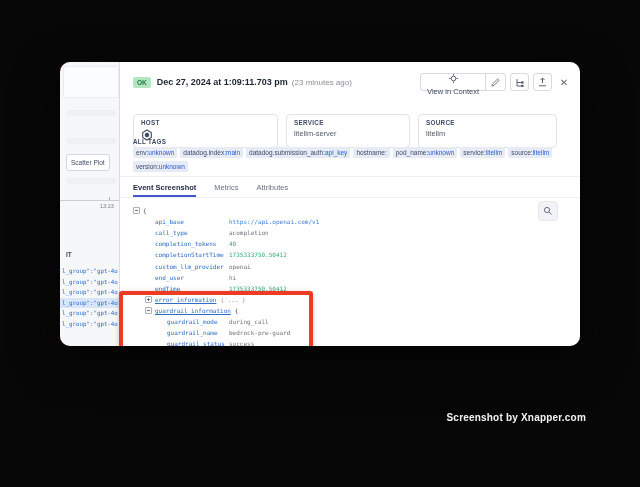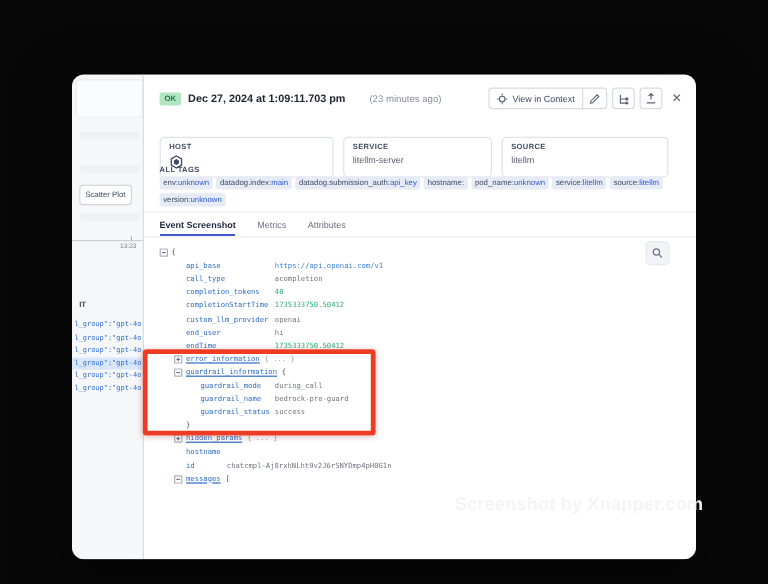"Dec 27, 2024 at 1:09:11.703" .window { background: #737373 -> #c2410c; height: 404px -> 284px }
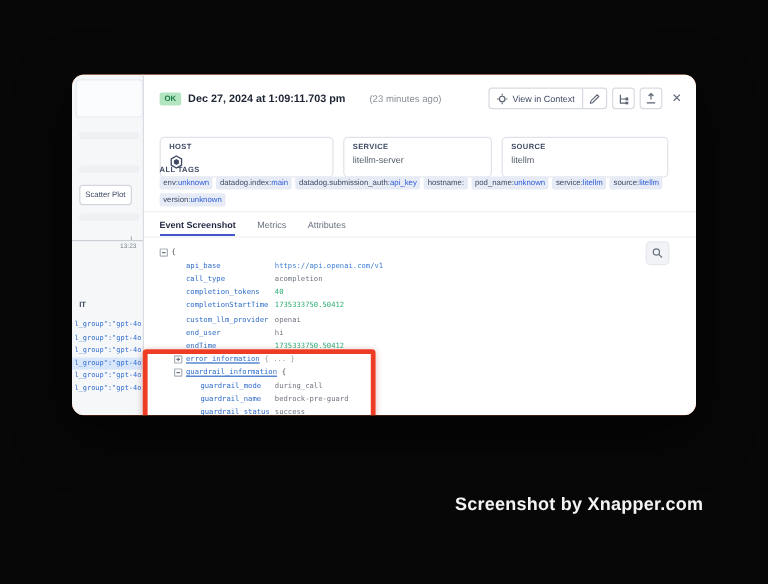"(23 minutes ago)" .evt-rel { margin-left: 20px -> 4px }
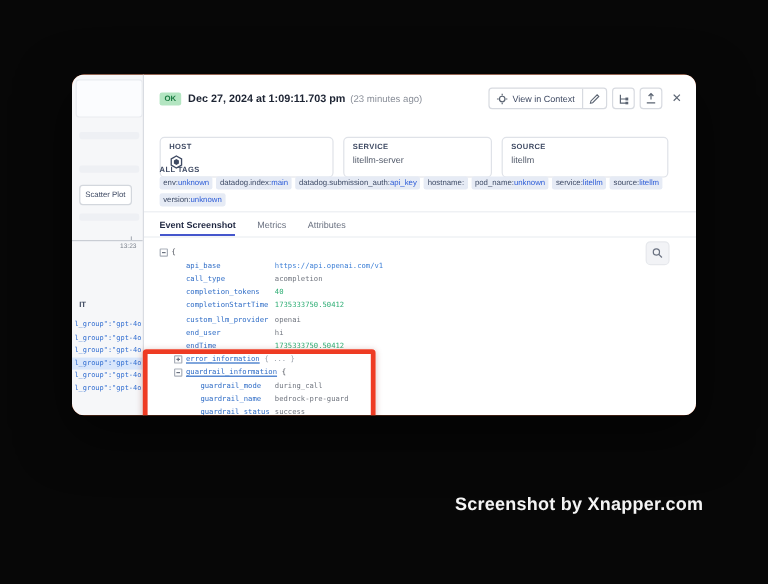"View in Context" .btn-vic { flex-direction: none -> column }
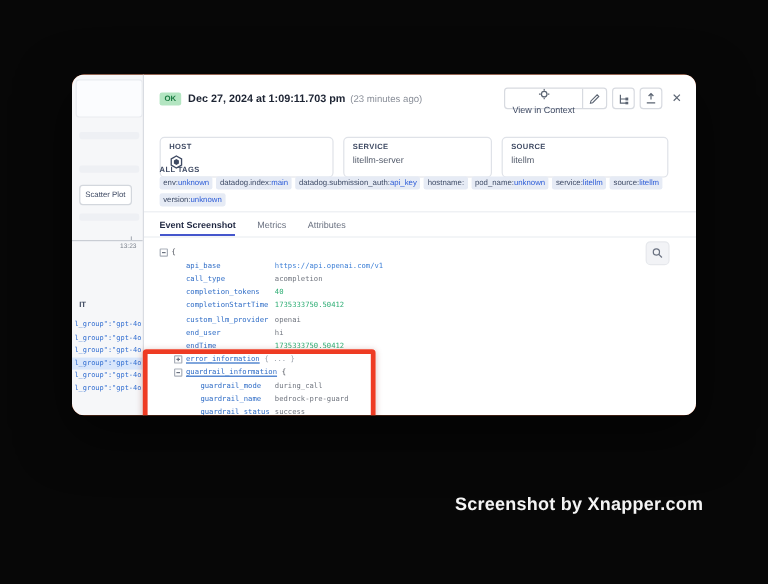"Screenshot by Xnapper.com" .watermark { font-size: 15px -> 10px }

--

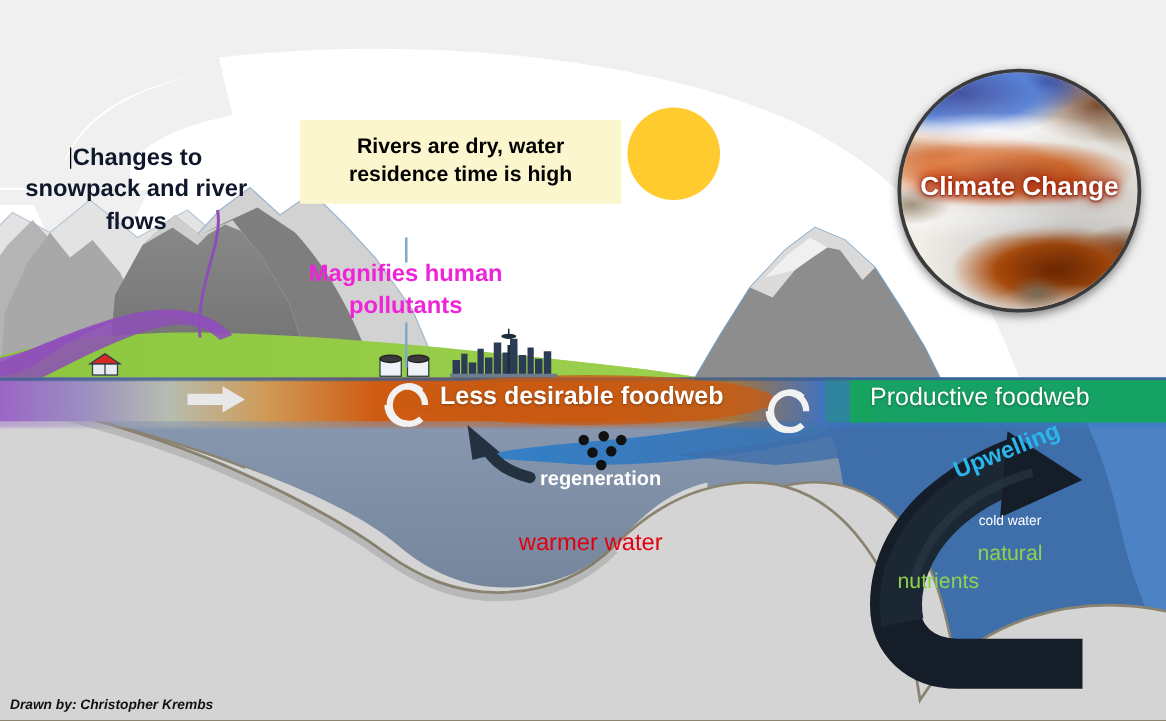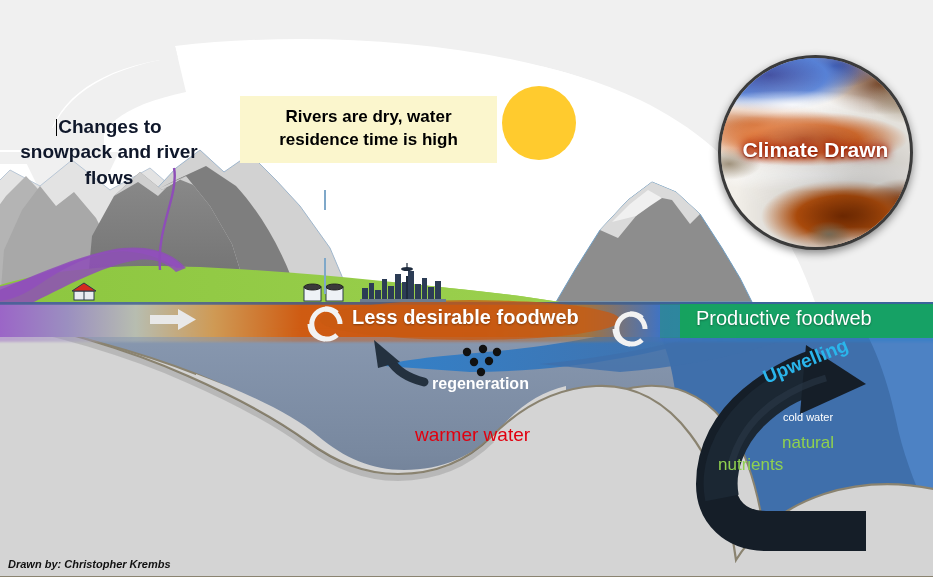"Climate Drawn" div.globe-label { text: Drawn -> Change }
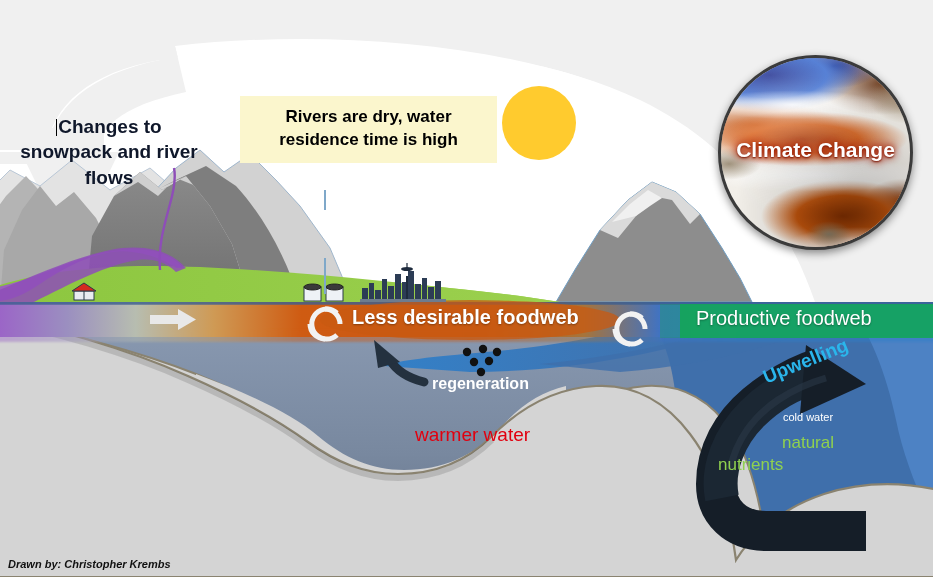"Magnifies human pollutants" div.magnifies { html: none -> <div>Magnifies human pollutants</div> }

## How to complete this task
I'd like the lines above repeated exactly, from the one that contains "27, 2024 at" through the one that contains "font-size: 15px ->", with no pictures.

## Response to this exercise
"Dec 27, 2024 at 1:09:11.703" .window { background: #737373 -> #c2410c; height: 404px -> 284px }
"(23 minutes ago)" .evt-rel { margin-left: 20px -> 4px }
"View in Context" .btn-vic { flex-direction: none -> column }
"Screenshot by Xnapper.com" .watermark { font-size: 15px -> 10px }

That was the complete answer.